Wednesday, December 5, 2012
Memorial for Terrell seventh grader turned into heated anti-bullying protest
Friends and family said she was punched in the stomach before falling into a coma.
TERRELL Over 200 students and parents gathered outside of Furlough Middle School Monday to remember Zusette Moreno and protest her death on Nov. 30, which her family and friends claim was likely caused by bullying.
According to mother of the girl, Blanca Primero, through an interpreter, Zusette was assaulted in the girls’ bathroom at the school last Tuesday by classmates. The girls grabbed her neck, shoved her head against the wall and punched her in the stomach.
Primero explained that Zusette then called to be picked up from school and her aunt, Lipita Primero, picked her up. The mother said she wasn’t told of the attack until after Zusette had left the school campus with her aunt. The girl was rushed to a hospital, lapsed into a coma and died last Friday on her 13th birthday.
Her mother filed a police report Saturday, hired an attorney and said she now wants answers.
Students left flowers, stuffed animals and notes in honor of Zusette but the gathering quickly turned into a protest against bullying.

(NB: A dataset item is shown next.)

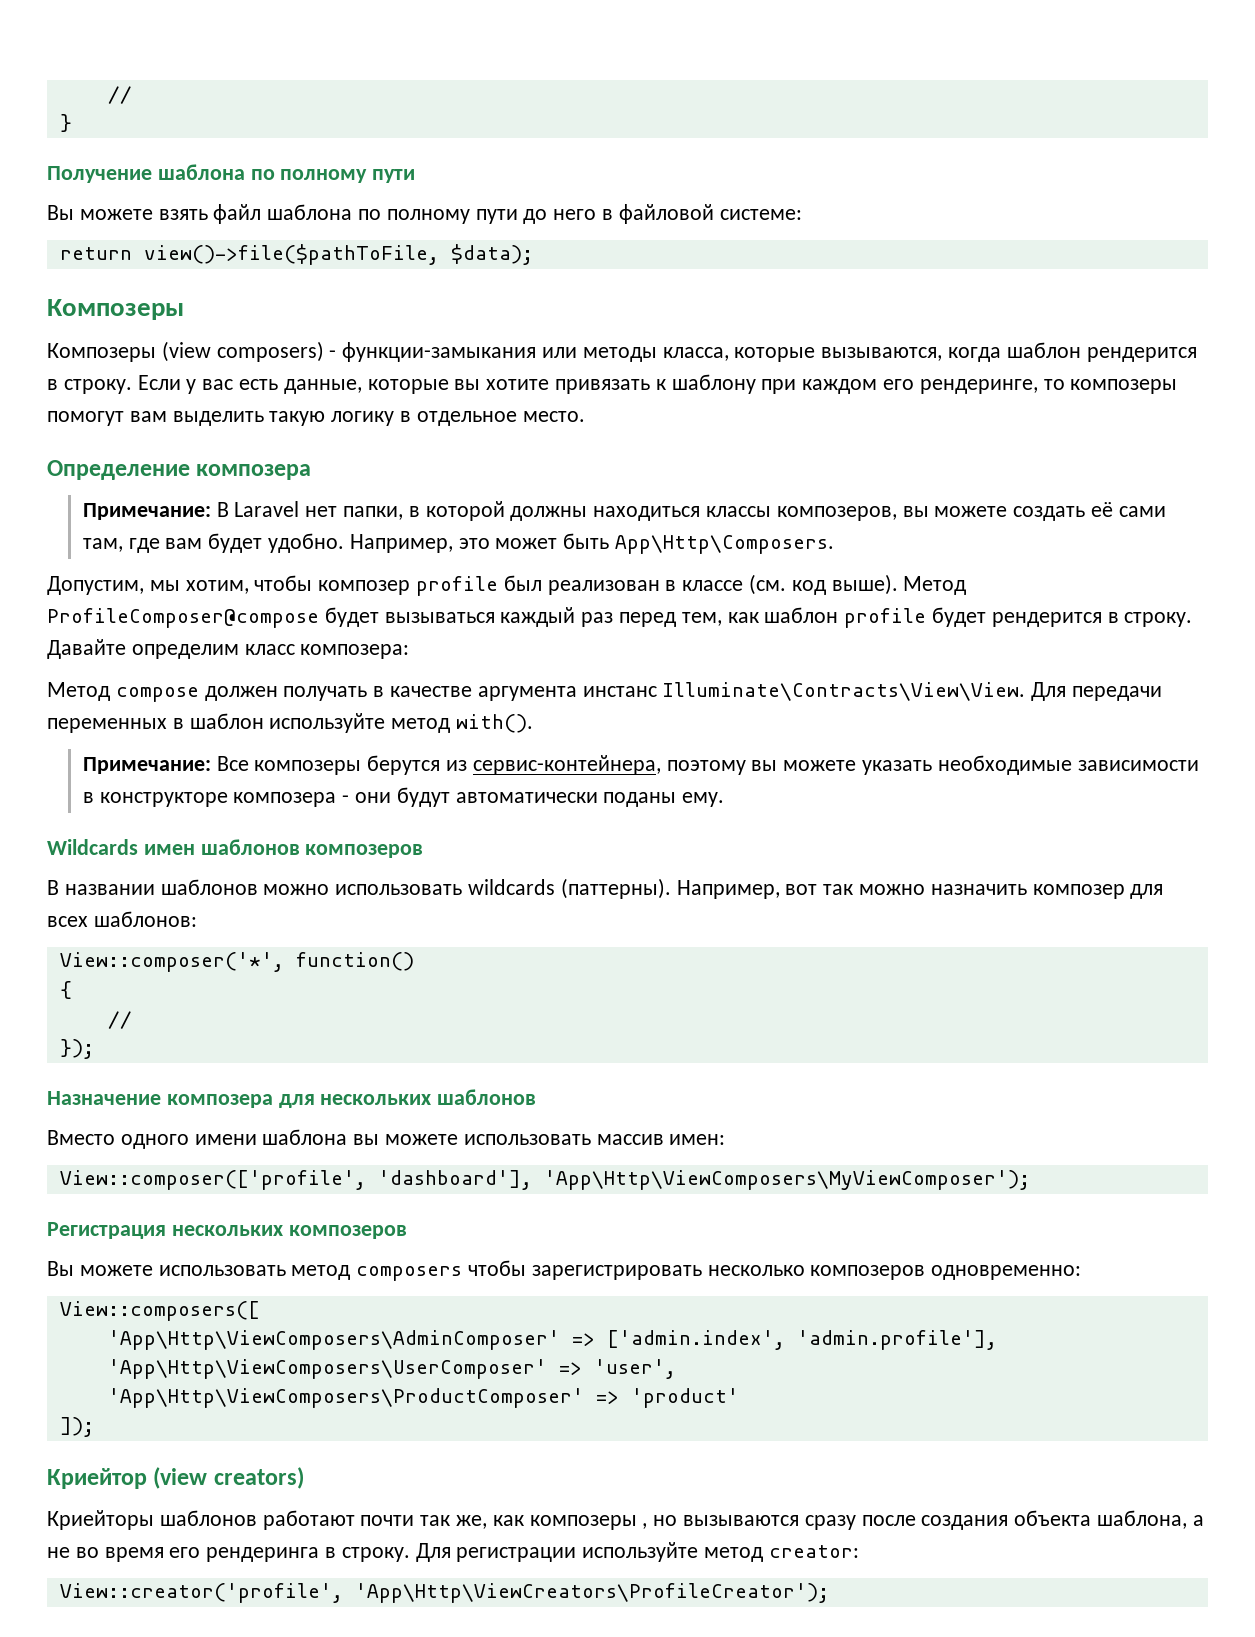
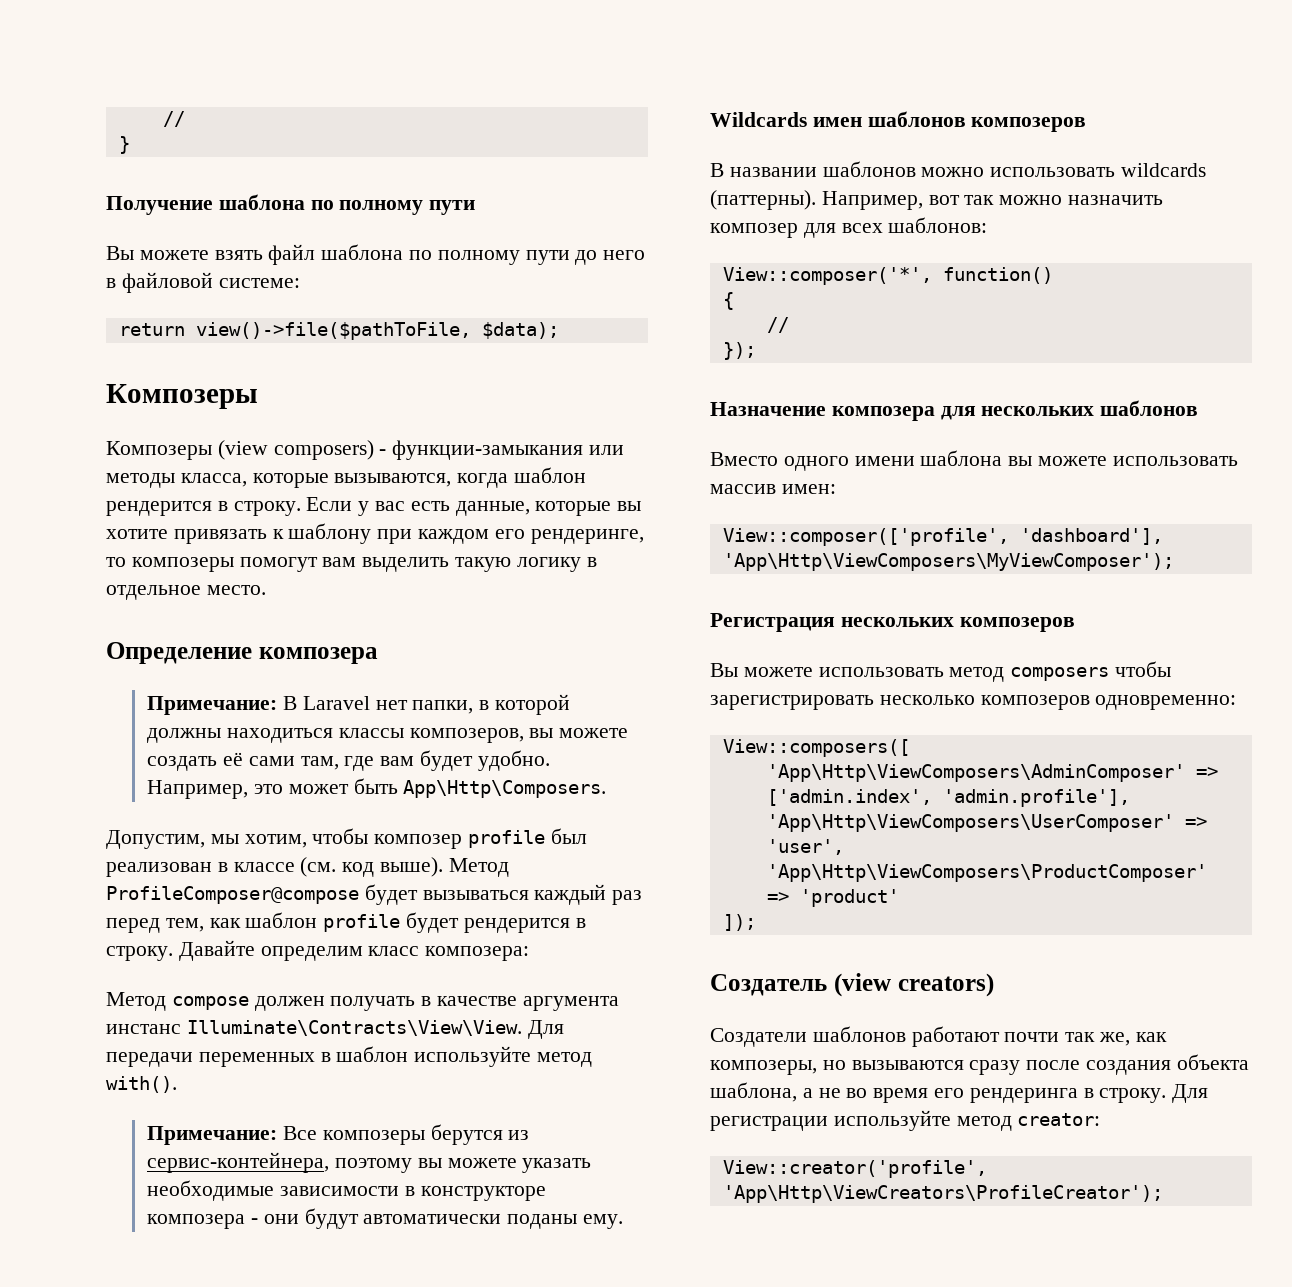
- Криейтор (view creators)
+ Создатель (view creators)
- Криейторы шаблонов работают почти так же, как композеры , но вызываются сразу после создания объекта шаблона, а не во время его рендеринга в строку.
+ Создатели шаблонов работают почти так же, как композеры, но вызываются сразу после создания объекта шаблона, а не во время его рендеринга в строку.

Students held signs encouraging fellow students to stop bullying.
Dozens of students and parents came forward to share stories and demand change.
Zusette’s friend and fellow seventh-grader Amelia Miramontes told CBS-11 TV that bullying is a big problem at school and that she’s been a victim, too. She said when she tried to help a friend who was being bullied she was threatened too.
“I almost don’t want to come to school anymore,” she explained.
Seventh grader Anna Gatica told The Dallas Morning News that she’s also been bullied there and screamed at a teacher when she was asked to back away from the school while protesting.
“I just want justice, and screaming at the people is the only way they’ll listen to us,” she said.
Hope Veech told CBS-11 TV that her daughter was bullied over her lunch food, and now the 12-year-old doesn’t want to go to school.
“I can’t help but think this could have been my daughter,” said Veech with tears in her eyes. “It should not have happened. Something needs to be done.”
Zusette’s mother attended the memorial and rally and said she was overwhelmed by all the support.
“I knew she wasn’t the only girl being bullied,” she said. “There are other kids. I hope all of this protesting will work.”
The Terrell school district said there have been “numerous unsubstantiated rumors” surrounding the girl’s death but promises that it would work with police, families and students to “investigate each allegation.”
It called Zusette’s death “a terrible tragedy for the family, school district, the City of Terrell, and the entire community,” adding, “Our thoughts continue to go out to the family and community.”
TISD Superintendent Kelly Rodgers, School Board President Dena Risinger, and other TISD officials went to the Primero household Sunday to offer their condolences to the family but were met by nearly 40 friends and family members protesting Moreno’s death.
The group was chanting, “We want justice,” and they blocked the officials’ vehicles from moving. Police were called in and disbursed the crowd.
According to a statement released by the Terrell ISD, a preliminary report from the Dallas County Medical Examiner found no signs of trauma or assault, but it will take approximately eight weeks until the final report is issued to learn the actual cause of death.
Grief counselors were on hand Monday and will be available all week at the school to assist students.